Try it: Your reproduction of the entries should be exact and should contain no pictures.

Study material:

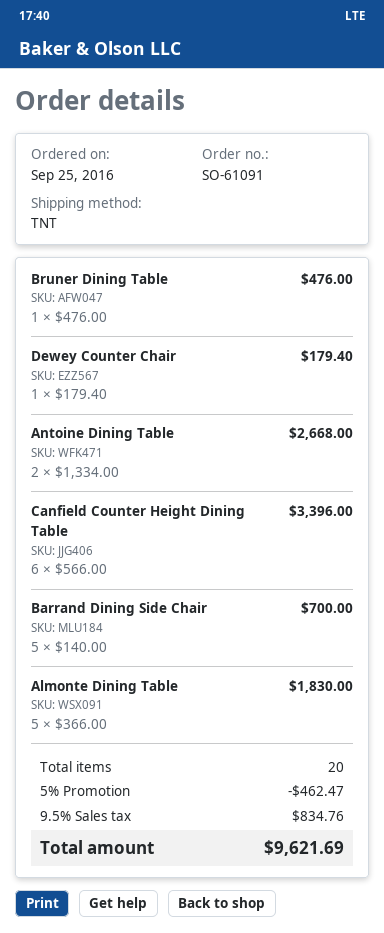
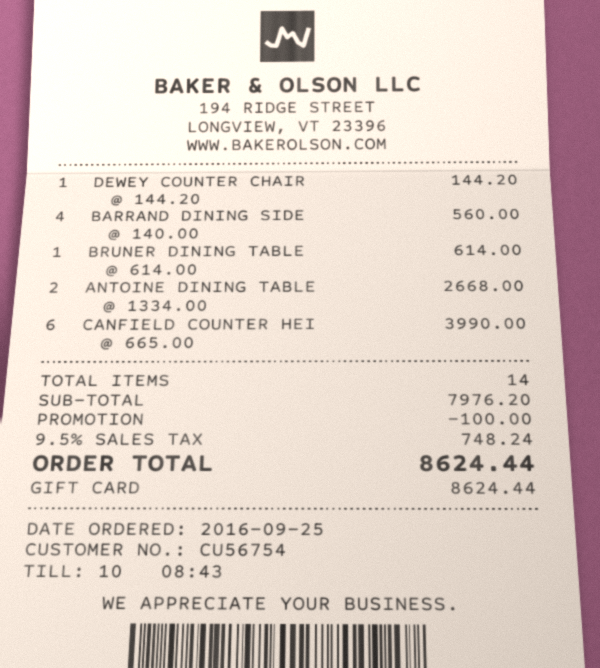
Bruner Dining Table: 1 x 476.00 = 476.00 -> 1 x 614.00 = 614.00
Dewey Counter Chair: 1 x 179.40 = 179.40 -> 1 x 144.20 = 144.20
Canfield Counter Height Dining Table: 6 x 566.00 = 3396.00 -> 6 x 665.00 = 3990.00
Barrand Dining Side Chair: 5 x 140.00 = 700.00 -> 4 x 140.00 = 560.00
Almonte Dining Table: 5 x 366.00 = 1830.00 -> none
total quantity: 20 -> 14
discount: 462.47 -> 100.00
tax: 9.5% = 834.76 -> 9.5% = 748.24
total: 9621.69 -> 8624.44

Answer for the task:
Bruner Dining Table: 1 x 476.00 = 476.00 -> 1 x 614.00 = 614.00
Dewey Counter Chair: 1 x 179.40 = 179.40 -> 1 x 144.20 = 144.20
Canfield Counter Height Dining Table: 6 x 566.00 = 3396.00 -> 6 x 665.00 = 3990.00
Barrand Dining Side Chair: 5 x 140.00 = 700.00 -> 4 x 140.00 = 560.00
Almonte Dining Table: 5 x 366.00 = 1830.00 -> none
total quantity: 20 -> 14
discount: 462.47 -> 100.00
tax: 9.5% = 834.76 -> 9.5% = 748.24
total: 9621.69 -> 8624.44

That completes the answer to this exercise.